* **TRY IT**
Copy out the entries that follow. Leave none out.

_____

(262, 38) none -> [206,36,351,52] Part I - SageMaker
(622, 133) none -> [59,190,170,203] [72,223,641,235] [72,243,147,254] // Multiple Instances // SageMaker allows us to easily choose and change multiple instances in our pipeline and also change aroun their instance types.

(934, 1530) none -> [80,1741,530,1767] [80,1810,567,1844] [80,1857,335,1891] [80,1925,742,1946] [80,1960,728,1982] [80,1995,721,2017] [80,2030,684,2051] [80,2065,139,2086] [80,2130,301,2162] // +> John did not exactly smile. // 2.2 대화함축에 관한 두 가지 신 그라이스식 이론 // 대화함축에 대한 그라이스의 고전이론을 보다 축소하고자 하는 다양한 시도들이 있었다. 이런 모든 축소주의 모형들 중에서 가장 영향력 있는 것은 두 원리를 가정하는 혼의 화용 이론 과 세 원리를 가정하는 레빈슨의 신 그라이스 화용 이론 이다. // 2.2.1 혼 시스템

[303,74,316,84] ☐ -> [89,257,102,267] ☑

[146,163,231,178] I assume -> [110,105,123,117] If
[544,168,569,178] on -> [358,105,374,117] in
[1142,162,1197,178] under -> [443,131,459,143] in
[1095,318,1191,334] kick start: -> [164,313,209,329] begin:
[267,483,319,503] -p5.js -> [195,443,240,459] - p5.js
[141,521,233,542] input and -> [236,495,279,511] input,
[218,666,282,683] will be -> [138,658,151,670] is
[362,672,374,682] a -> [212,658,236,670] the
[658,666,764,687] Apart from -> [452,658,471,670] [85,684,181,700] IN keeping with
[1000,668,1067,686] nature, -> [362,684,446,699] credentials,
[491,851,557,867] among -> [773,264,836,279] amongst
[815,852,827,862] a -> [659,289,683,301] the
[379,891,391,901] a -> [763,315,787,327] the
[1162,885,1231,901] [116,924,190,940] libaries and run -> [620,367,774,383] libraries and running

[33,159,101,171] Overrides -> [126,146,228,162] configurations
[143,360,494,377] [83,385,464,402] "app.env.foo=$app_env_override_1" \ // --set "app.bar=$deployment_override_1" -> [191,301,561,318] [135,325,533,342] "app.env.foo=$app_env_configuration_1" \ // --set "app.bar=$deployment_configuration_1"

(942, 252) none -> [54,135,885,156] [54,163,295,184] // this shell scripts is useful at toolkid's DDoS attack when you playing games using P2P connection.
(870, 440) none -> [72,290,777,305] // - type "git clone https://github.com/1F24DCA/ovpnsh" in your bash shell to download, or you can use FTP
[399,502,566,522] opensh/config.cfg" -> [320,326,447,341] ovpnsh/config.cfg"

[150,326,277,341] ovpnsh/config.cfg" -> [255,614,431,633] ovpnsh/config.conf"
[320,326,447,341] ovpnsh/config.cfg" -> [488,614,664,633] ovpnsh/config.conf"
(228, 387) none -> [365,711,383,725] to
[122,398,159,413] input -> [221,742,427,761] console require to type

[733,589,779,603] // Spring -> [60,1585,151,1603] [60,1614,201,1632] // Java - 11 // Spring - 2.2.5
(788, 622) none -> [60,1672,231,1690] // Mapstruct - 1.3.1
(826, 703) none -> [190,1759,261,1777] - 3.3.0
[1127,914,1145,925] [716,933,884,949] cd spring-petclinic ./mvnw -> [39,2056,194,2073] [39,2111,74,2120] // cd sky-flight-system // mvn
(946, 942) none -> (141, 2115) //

_____

* **TASK RESULT**
(262, 38) none -> [206,36,351,52] Part I - SageMaker
(622, 133) none -> [59,190,170,203] [72,223,641,235] [72,243,147,254] // Multiple Instances // SageMaker allows us to easily choose and change multiple instances in our pipeline and also change aroun their instance types.

(934, 1530) none -> [80,1741,530,1767] [80,1810,567,1844] [80,1857,335,1891] [80,1925,742,1946] [80,1960,728,1982] [80,1995,721,2017] [80,2030,684,2051] [80,2065,139,2086] [80,2130,301,2162] // +> John did not exactly smile. // 2.2 대화함축에 관한 두 가지 신 그라이스식 이론 // 대화함축에 대한 그라이스의 고전이론을 보다 축소하고자 하는 다양한 시도들이 있었다. 이런 모든 축소주의 모형들 중에서 가장 영향력 있는 것은 두 원리를 가정하는 혼의 화용 이론 과 세 원리를 가정하는 레빈슨의 신 그라이스 화용 이론 이다. // 2.2.1 혼 시스템

[303,74,316,84] ☐ -> [89,257,102,267] ☑

[146,163,231,178] I assume -> [110,105,123,117] If
[544,168,569,178] on -> [358,105,374,117] in
[1142,162,1197,178] under -> [443,131,459,143] in
[1095,318,1191,334] kick start: -> [164,313,209,329] begin:
[267,483,319,503] -p5.js -> [195,443,240,459] - p5.js
[141,521,233,542] input and -> [236,495,279,511] input,
[218,666,282,683] will be -> [138,658,151,670] is
[362,672,374,682] a -> [212,658,236,670] the
[658,666,764,687] Apart from -> [452,658,471,670] [85,684,181,700] IN keeping with
[1000,668,1067,686] nature, -> [362,684,446,699] credentials,
[491,851,557,867] among -> [773,264,836,279] amongst
[815,852,827,862] a -> [659,289,683,301] the
[379,891,391,901] a -> [763,315,787,327] the
[1162,885,1231,901] [116,924,190,940] libaries and run -> [620,367,774,383] libraries and running

[33,159,101,171] Overrides -> [126,146,228,162] configurations
[143,360,494,377] [83,385,464,402] "app.env.foo=$app_env_override_1" \ // --set "app.bar=$deployment_override_1" -> [191,301,561,318] [135,325,533,342] "app.env.foo=$app_env_configuration_1" \ // --set "app.bar=$deployment_configuration_1"

(942, 252) none -> [54,135,885,156] [54,163,295,184] // this shell scripts is useful at toolkid's DDoS attack when you playing games using P2P connection.
(870, 440) none -> [72,290,777,305] // - type "git clone https://github.com/1F24DCA/ovpnsh" in your bash shell to download, or you can use FTP
[399,502,566,522] opensh/config.cfg" -> [320,326,447,341] ovpnsh/config.cfg"

[150,326,277,341] ovpnsh/config.cfg" -> [255,614,431,633] ovpnsh/config.conf"
[320,326,447,341] ovpnsh/config.cfg" -> [488,614,664,633] ovpnsh/config.conf"
(228, 387) none -> [365,711,383,725] to
[122,398,159,413] input -> [221,742,427,761] console require to type

[733,589,779,603] // Spring -> [60,1585,151,1603] [60,1614,201,1632] // Java - 11 // Spring - 2.2.5
(788, 622) none -> [60,1672,231,1690] // Mapstruct - 1.3.1
(826, 703) none -> [190,1759,261,1777] - 3.3.0
[1127,914,1145,925] [716,933,884,949] cd spring-petclinic ./mvnw -> [39,2056,194,2073] [39,2111,74,2120] // cd sky-flight-system // mvn
(946, 942) none -> (141, 2115) //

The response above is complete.